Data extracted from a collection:
□ □ □ □ □ □ □
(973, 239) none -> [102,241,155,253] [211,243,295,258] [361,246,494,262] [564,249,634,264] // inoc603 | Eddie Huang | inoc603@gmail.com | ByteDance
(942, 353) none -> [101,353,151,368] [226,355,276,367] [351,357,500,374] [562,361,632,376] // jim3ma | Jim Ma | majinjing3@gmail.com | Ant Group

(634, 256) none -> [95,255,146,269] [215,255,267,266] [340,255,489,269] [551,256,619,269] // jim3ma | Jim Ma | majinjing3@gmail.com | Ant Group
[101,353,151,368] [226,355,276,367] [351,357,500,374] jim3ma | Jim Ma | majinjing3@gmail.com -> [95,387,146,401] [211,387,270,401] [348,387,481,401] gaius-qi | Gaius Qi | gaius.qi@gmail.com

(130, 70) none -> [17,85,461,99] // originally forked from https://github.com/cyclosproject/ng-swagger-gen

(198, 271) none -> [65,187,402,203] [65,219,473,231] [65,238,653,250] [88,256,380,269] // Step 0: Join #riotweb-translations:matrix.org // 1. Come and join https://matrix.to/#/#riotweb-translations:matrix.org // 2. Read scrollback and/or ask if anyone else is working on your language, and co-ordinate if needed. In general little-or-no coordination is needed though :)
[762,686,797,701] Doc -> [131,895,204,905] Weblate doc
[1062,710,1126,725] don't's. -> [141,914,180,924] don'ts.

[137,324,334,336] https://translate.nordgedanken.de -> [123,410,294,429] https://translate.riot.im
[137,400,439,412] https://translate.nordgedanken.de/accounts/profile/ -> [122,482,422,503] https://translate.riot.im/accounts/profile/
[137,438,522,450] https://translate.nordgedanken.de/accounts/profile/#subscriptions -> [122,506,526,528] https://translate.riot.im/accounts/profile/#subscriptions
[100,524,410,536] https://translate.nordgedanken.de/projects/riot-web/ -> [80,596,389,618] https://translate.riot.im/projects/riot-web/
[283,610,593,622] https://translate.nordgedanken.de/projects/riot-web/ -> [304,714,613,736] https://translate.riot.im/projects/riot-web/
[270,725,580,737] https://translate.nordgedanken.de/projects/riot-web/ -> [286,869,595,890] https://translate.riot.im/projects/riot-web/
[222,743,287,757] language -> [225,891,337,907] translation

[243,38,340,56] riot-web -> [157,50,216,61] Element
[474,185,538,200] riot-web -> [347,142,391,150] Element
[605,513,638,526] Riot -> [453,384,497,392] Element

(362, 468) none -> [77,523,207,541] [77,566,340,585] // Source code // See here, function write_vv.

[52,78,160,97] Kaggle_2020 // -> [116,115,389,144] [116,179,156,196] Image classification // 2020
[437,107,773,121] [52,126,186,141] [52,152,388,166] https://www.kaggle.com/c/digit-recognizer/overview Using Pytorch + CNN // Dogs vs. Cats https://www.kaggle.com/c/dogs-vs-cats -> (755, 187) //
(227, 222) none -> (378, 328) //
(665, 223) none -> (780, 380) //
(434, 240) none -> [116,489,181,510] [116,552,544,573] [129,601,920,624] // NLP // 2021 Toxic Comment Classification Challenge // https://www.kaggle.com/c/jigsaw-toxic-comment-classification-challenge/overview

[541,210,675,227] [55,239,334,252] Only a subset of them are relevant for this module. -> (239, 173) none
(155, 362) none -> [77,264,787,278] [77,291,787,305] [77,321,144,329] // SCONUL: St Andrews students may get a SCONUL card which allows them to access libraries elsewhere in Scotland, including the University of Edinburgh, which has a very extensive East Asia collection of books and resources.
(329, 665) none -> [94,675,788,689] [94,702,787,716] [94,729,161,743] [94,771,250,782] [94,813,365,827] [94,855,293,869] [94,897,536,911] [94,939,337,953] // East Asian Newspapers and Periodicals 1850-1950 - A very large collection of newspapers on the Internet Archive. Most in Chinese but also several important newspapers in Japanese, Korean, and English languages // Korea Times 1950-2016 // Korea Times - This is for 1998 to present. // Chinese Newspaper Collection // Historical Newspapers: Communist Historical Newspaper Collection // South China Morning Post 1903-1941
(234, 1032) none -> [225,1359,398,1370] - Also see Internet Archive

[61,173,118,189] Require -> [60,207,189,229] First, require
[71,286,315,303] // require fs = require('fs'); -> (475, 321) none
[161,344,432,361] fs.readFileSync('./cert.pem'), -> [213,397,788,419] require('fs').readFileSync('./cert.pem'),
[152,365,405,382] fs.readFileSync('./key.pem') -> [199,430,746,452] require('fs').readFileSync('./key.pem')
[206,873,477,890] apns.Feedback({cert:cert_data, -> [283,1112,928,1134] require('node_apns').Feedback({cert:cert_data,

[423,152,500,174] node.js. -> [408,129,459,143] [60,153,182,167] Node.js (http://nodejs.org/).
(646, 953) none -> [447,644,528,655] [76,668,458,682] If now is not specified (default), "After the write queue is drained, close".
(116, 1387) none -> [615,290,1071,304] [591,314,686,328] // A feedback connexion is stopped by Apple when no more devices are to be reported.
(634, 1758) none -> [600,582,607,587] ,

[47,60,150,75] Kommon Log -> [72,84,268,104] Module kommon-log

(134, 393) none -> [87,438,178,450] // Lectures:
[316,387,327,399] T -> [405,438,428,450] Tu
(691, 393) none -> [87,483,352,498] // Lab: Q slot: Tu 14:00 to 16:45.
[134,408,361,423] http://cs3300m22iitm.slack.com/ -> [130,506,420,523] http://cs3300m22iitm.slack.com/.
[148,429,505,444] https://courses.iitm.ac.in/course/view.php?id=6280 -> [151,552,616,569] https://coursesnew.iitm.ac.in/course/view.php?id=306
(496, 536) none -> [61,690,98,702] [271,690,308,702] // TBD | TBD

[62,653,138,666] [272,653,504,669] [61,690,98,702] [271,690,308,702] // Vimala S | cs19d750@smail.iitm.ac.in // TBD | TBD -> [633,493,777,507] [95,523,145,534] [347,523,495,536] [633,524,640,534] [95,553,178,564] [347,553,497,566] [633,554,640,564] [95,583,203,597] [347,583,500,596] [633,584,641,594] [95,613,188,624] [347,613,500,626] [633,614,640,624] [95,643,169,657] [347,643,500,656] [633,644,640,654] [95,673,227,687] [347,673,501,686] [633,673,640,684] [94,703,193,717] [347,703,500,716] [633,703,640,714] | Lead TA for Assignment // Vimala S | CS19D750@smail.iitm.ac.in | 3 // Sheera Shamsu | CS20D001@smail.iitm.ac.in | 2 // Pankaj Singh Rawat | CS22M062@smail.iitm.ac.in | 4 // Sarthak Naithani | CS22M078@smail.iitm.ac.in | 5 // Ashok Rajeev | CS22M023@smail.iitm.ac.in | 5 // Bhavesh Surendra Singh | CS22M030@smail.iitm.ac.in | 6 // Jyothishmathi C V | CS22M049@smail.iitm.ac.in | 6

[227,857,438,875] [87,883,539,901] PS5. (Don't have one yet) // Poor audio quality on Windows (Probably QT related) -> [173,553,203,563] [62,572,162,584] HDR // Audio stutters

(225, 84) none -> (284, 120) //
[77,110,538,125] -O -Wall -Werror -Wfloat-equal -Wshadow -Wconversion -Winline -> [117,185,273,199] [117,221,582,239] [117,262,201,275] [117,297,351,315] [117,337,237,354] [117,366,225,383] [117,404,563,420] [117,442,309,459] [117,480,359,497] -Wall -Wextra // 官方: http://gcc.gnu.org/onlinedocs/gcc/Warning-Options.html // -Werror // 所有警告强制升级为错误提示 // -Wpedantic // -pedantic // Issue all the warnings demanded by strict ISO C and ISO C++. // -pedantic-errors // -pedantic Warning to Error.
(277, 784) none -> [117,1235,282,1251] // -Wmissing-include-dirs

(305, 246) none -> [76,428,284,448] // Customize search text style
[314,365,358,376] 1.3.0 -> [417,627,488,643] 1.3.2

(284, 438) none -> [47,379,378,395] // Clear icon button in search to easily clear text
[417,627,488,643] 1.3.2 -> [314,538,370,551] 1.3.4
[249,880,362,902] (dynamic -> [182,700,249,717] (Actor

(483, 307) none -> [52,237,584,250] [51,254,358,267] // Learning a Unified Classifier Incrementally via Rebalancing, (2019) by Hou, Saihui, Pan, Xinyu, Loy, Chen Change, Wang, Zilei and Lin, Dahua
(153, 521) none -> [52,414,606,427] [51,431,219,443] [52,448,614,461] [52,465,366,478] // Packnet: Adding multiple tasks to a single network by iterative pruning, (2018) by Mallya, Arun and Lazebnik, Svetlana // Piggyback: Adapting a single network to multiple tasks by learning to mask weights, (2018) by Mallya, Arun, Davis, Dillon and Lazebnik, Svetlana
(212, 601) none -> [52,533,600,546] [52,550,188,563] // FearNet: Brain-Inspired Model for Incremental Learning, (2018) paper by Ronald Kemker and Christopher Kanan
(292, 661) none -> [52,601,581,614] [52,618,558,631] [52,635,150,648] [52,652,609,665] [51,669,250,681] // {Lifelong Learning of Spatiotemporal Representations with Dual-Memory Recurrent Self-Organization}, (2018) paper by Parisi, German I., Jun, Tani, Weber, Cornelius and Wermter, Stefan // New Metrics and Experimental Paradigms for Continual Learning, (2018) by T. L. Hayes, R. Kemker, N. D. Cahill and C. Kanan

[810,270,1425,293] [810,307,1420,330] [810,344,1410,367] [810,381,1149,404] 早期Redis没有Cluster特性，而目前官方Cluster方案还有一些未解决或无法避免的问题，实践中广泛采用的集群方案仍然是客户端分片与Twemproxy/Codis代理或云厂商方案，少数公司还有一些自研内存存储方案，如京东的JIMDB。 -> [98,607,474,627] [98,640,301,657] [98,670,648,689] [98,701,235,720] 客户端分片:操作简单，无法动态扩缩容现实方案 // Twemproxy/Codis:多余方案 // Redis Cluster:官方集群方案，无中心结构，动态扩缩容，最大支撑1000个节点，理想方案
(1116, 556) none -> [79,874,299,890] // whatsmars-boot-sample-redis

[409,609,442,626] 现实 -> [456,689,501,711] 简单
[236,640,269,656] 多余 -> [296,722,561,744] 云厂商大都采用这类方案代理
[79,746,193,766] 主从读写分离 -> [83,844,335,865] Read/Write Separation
□ □ □ □ □ □ □
Once you find the line with "[152,365,405,382] fs.readFileSync('./key.pem') ->" above, print it and every line after it up to and including the line with "[423,152,500,174] node.js. ->", exactly as written and nothing else.

[152,365,405,382] fs.readFileSync('./key.pem') -> [199,430,746,452] require('fs').readFileSync('./key.pem')
[206,873,477,890] apns.Feedback({cert:cert_data, -> [283,1112,928,1134] require('node_apns').Feedback({cert:cert_data,

[423,152,500,174] node.js. -> [408,129,459,143] [60,153,182,167] Node.js (http://nodejs.org/).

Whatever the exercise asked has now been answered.